----- Stored data -----
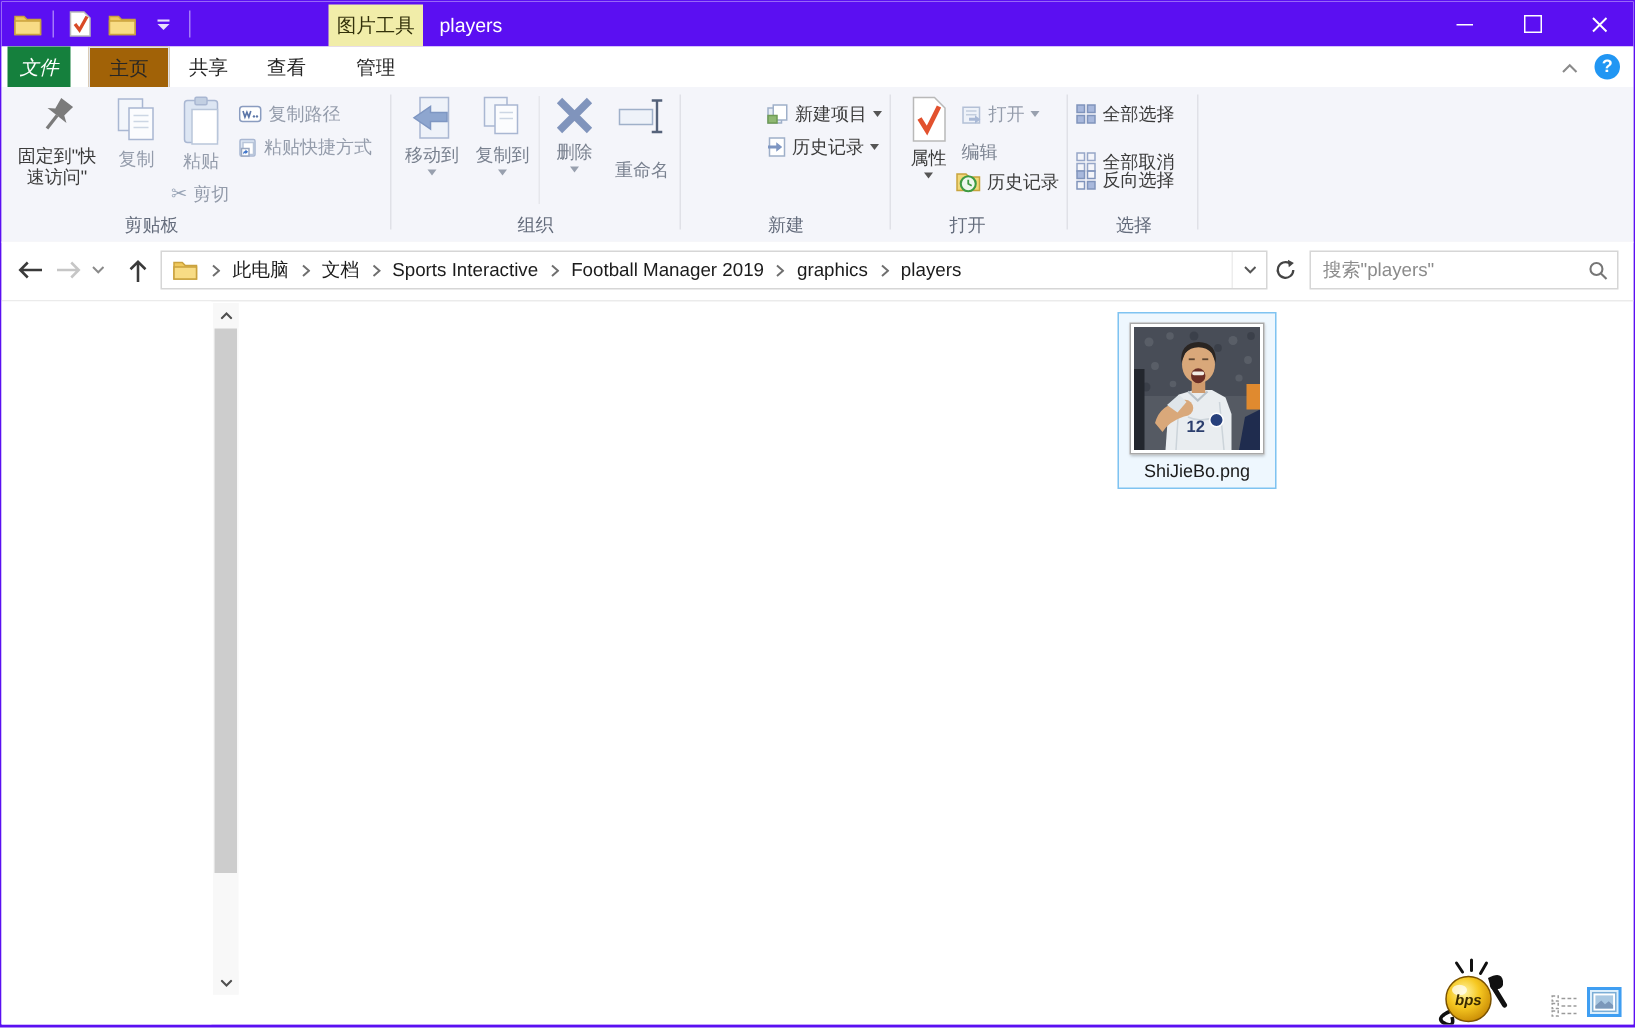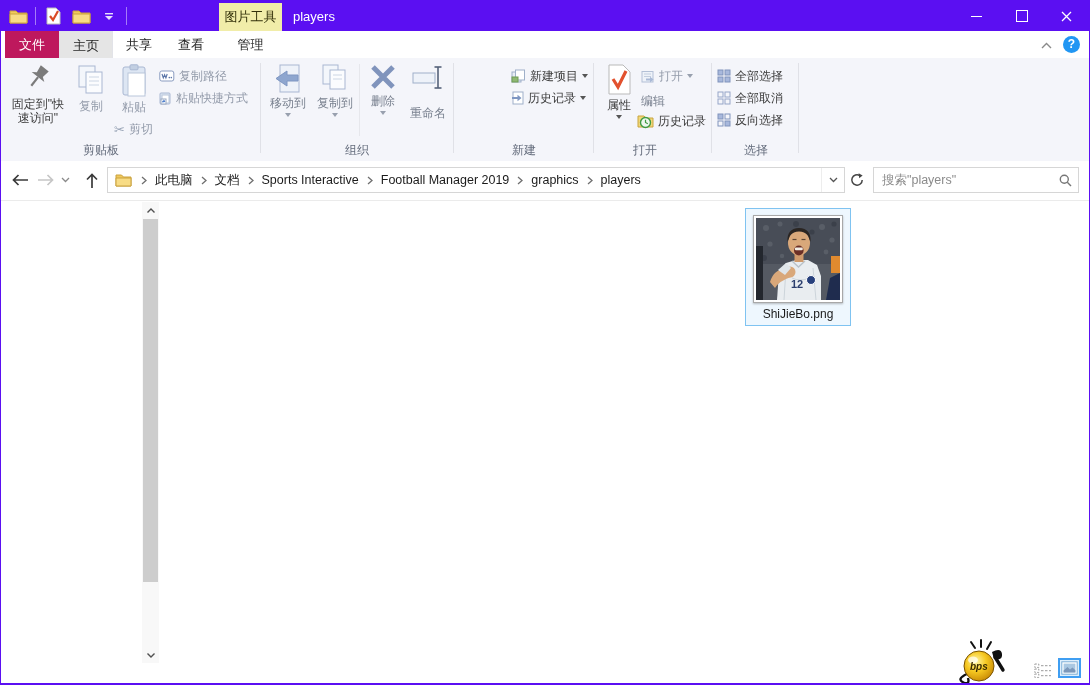"文件" .tab-file { background: #be185d -> #15803d; font-style: none -> italic; width: 54px -> 42px }
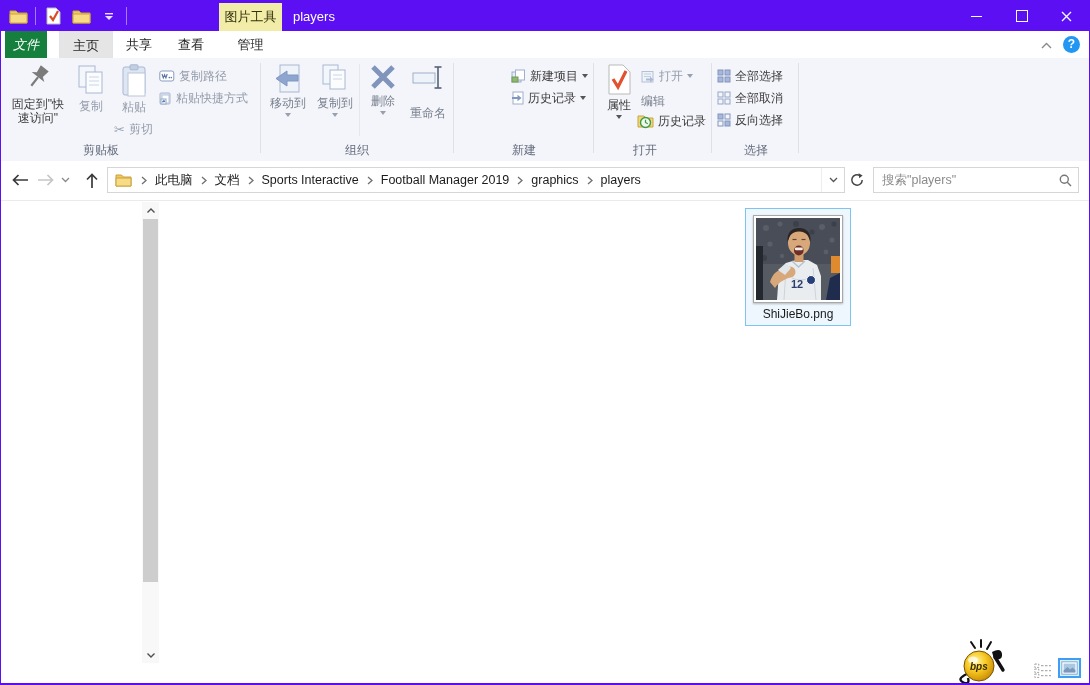"主页" .tab-home { background: #e5e5e5 -> #a16207 }
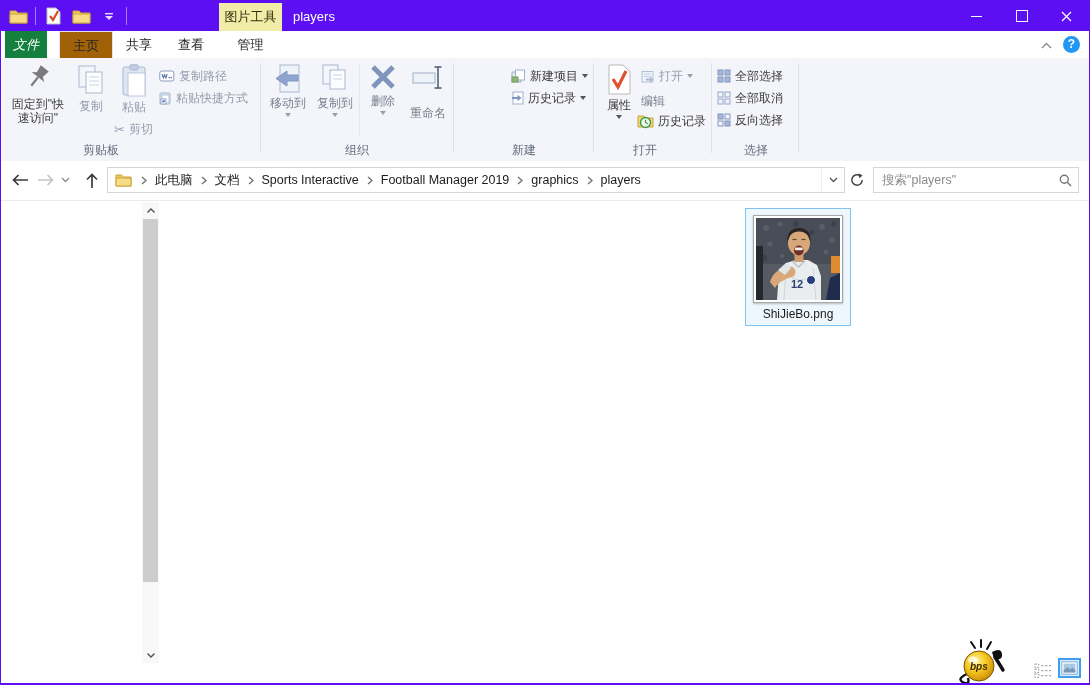"全部取消" div.small-btn { top: 31px -> 41px }
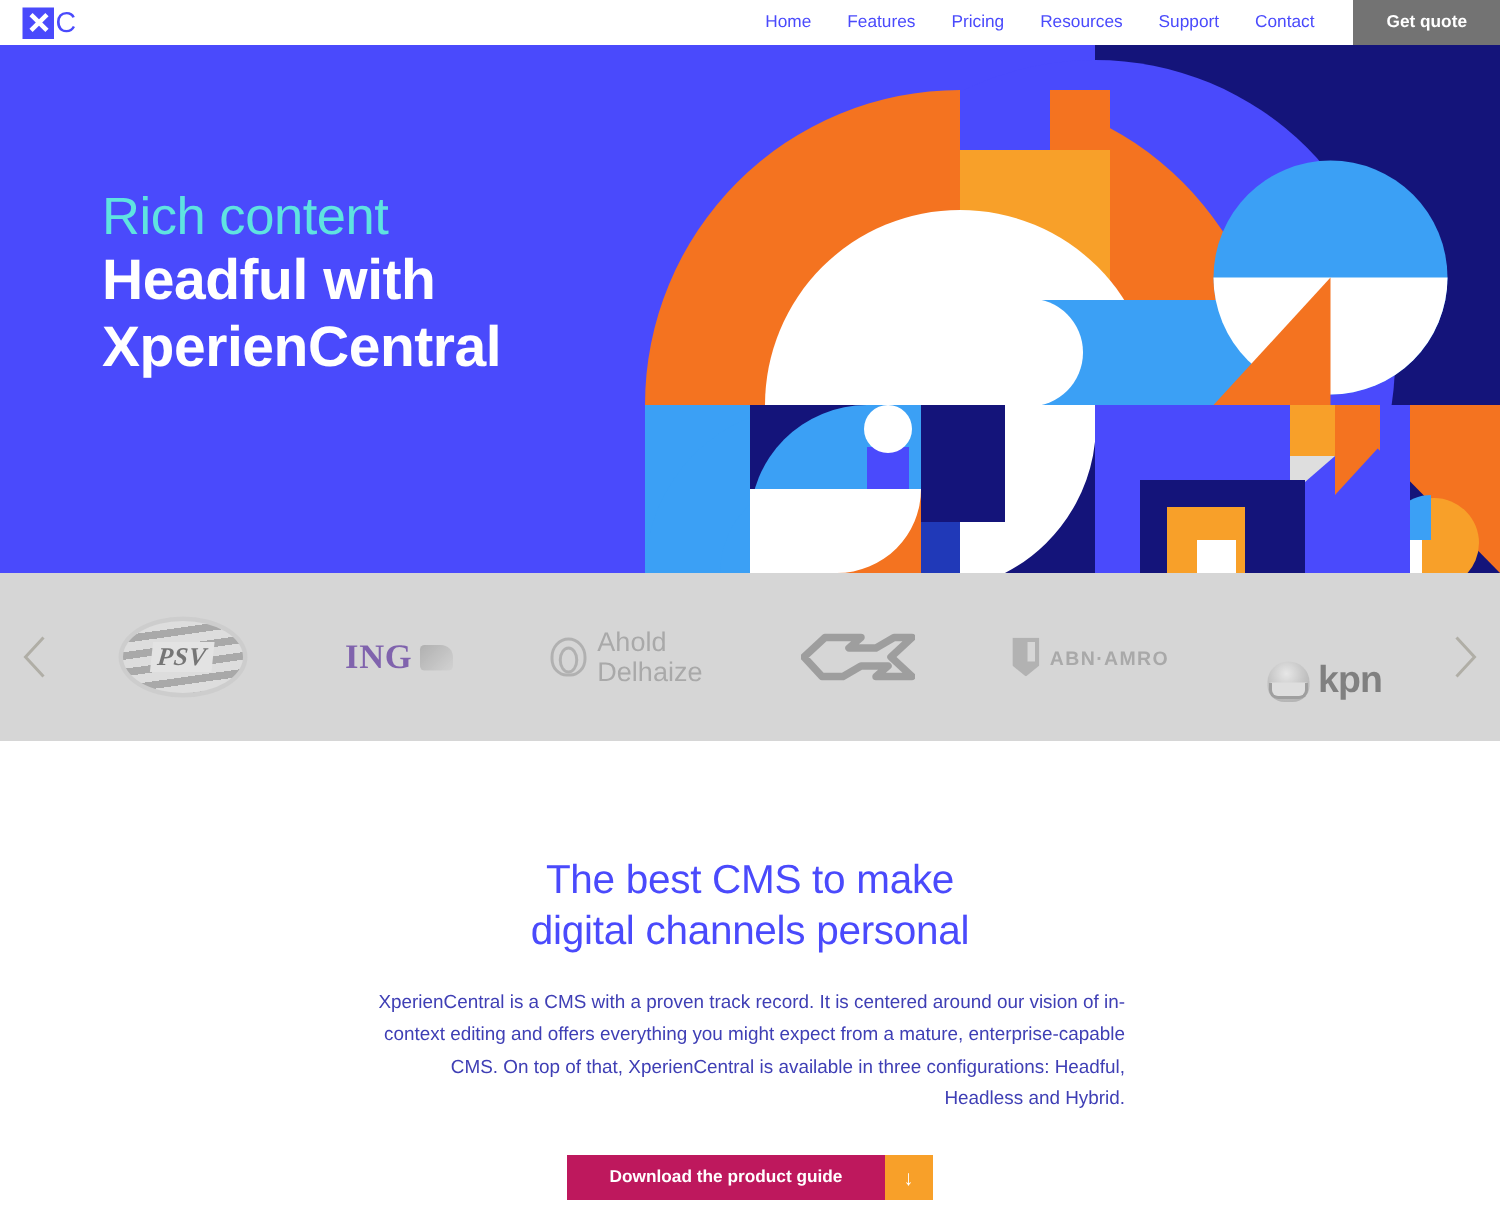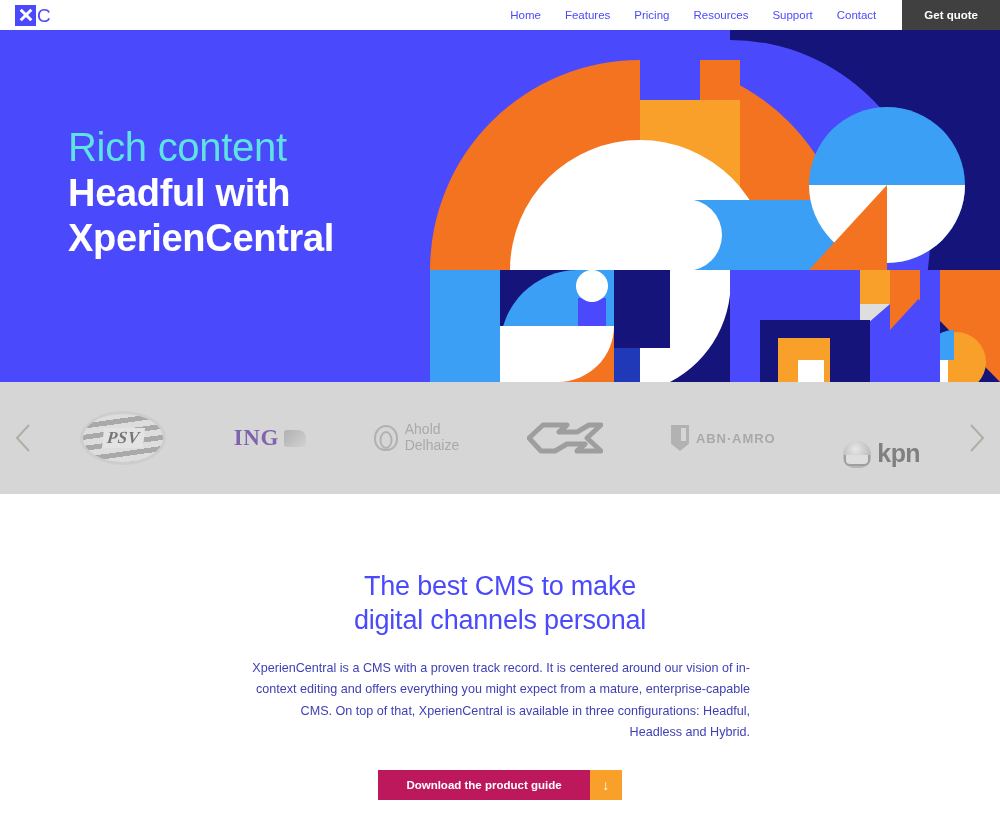"Get quote" .cta-quote { background: #404040 -> #737373 }
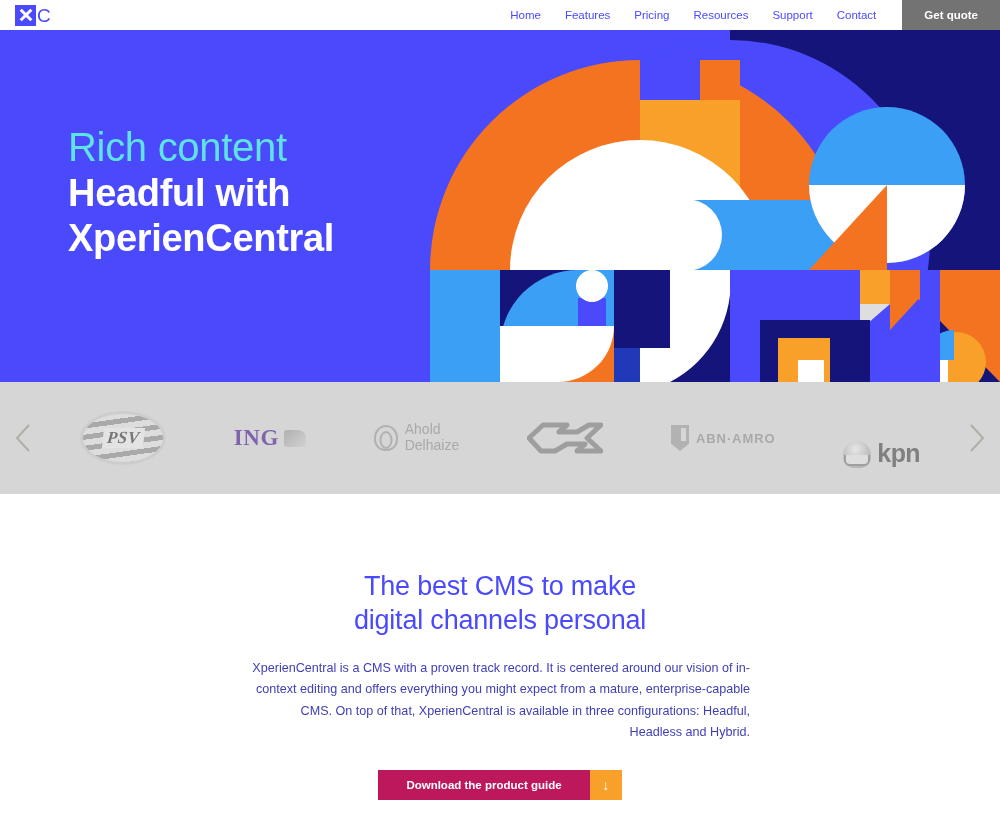"Rich content" .hero-line1 { font-size: 40px -> 35px }
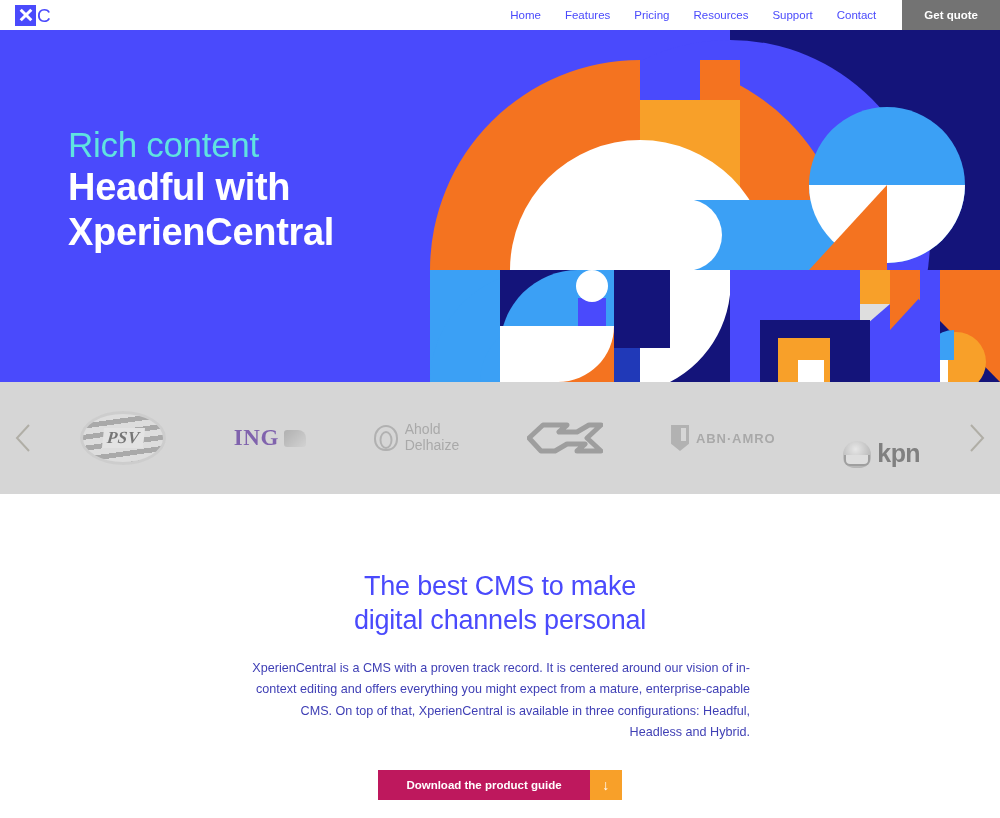"Ahold" .logo-ahold .ah-txt { font-size: 14px -> 18px }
-----
* _Action item_: Write the lines from the line containing "font-size: 40px ->" through the last line of the data out again exactly, and only those lines; pictures stay out.

* _Response_:
"Rich content" .hero-line1 { font-size: 40px -> 35px }
"Ahold" .logo-ahold .ah-txt { font-size: 14px -> 18px }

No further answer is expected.